▶ _WHAT YOU HAVE TO DO_:
Using the data beneath this instruction, retype only the lines from the one that contains "Bioener 5 Htp" down to the one that contains "total: 550.17 -> 515.18", both included, exactly as they appear.

-.-.-

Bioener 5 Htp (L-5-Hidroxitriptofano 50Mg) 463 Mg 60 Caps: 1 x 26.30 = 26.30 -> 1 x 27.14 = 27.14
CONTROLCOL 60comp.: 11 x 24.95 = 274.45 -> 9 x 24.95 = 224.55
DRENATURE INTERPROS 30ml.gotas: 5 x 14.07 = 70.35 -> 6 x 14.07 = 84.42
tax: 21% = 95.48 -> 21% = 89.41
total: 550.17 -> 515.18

-.-.-

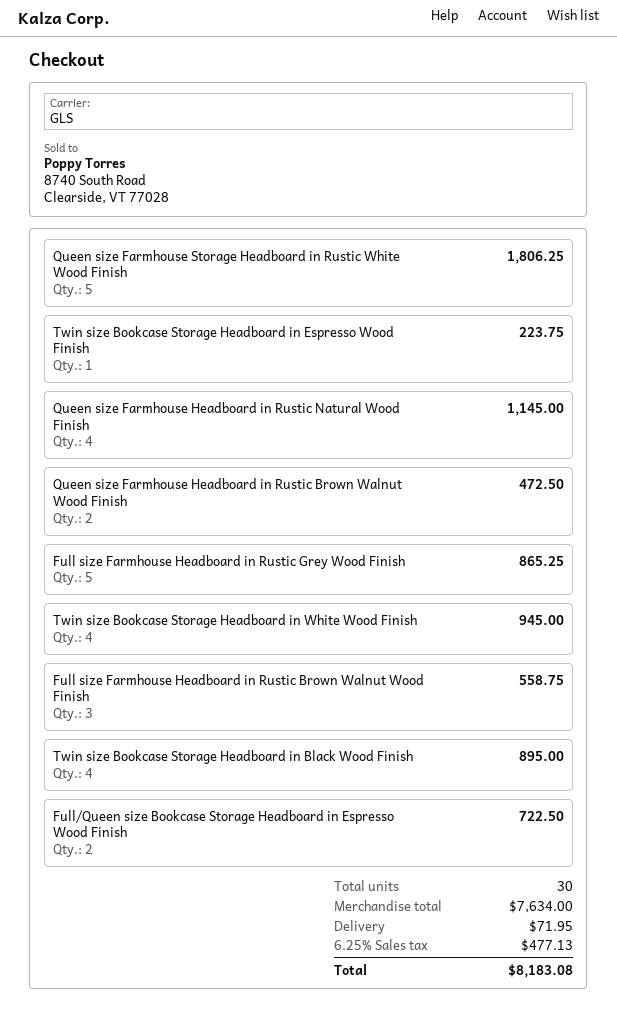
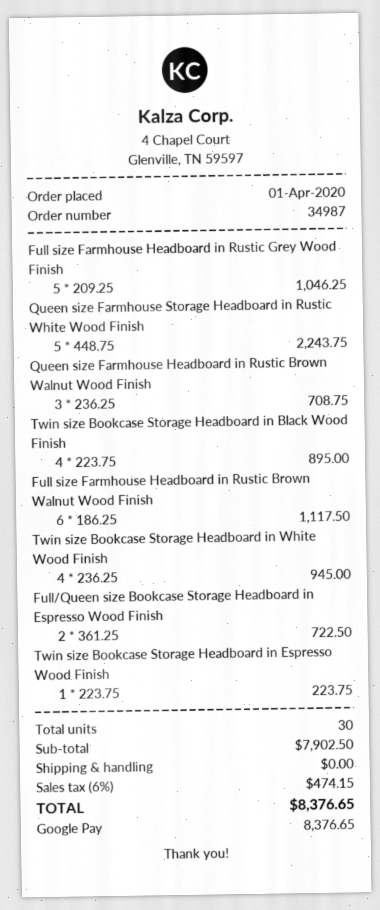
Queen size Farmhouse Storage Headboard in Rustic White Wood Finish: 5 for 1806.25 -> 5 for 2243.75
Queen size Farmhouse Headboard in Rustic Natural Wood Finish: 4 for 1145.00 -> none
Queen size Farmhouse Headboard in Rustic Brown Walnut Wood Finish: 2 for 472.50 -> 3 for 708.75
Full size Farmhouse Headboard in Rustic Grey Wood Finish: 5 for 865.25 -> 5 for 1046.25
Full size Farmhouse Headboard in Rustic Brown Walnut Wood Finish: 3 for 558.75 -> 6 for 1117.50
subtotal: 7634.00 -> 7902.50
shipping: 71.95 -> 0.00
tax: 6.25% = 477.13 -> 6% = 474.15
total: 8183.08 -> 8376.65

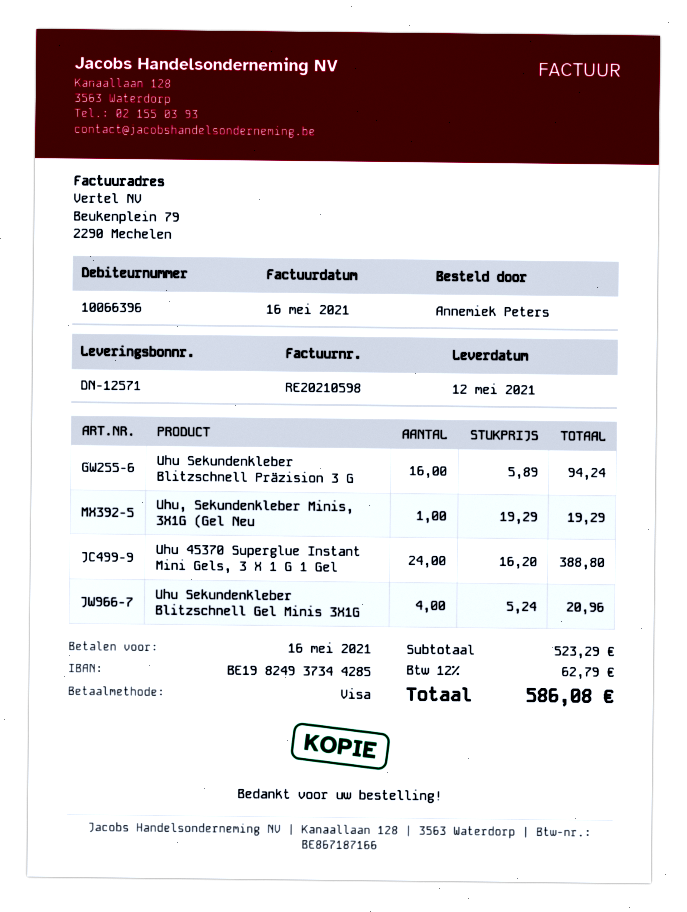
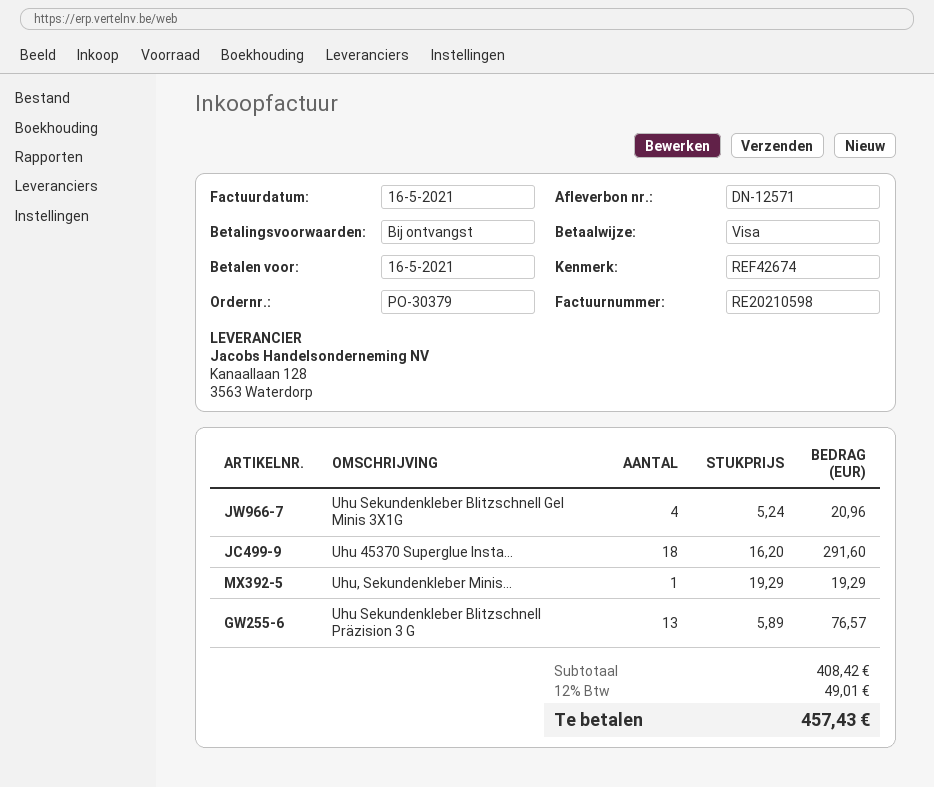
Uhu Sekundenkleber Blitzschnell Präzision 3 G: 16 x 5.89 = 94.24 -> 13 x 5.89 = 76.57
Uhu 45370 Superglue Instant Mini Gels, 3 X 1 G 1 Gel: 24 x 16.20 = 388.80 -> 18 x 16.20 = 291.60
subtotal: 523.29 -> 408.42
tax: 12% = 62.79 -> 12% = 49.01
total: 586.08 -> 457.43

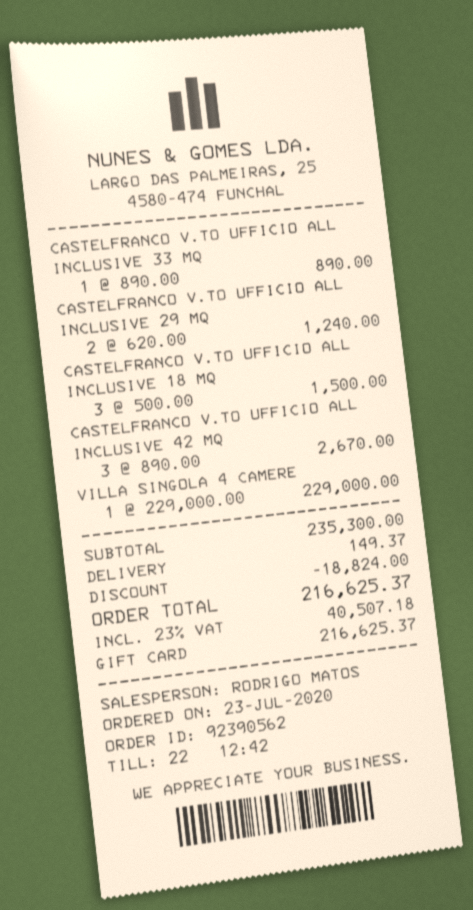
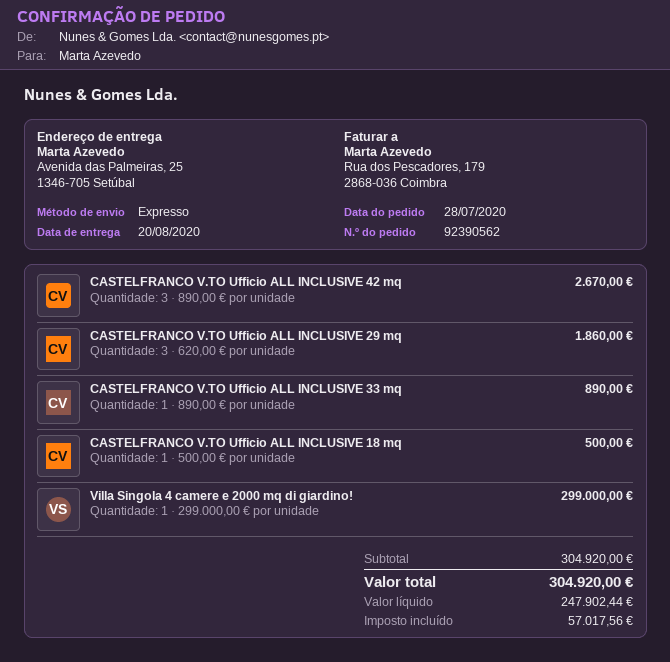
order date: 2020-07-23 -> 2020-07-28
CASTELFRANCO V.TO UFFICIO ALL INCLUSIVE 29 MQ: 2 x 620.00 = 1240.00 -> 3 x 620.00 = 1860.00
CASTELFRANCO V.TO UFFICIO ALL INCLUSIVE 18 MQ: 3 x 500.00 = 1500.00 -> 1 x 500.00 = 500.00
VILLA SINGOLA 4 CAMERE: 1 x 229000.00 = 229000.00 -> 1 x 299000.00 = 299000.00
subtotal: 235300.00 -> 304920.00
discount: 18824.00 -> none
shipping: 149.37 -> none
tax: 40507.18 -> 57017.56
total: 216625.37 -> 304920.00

-.-.-

▶ _RESULT OF THE EXERCISE_:
Bioener 5 Htp (L-5-Hidroxitriptofano 50Mg) 463 Mg 60 Caps: 1 x 26.30 = 26.30 -> 1 x 27.14 = 27.14
CONTROLCOL 60comp.: 11 x 24.95 = 274.45 -> 9 x 24.95 = 224.55
DRENATURE INTERPROS 30ml.gotas: 5 x 14.07 = 70.35 -> 6 x 14.07 = 84.42
tax: 21% = 95.48 -> 21% = 89.41
total: 550.17 -> 515.18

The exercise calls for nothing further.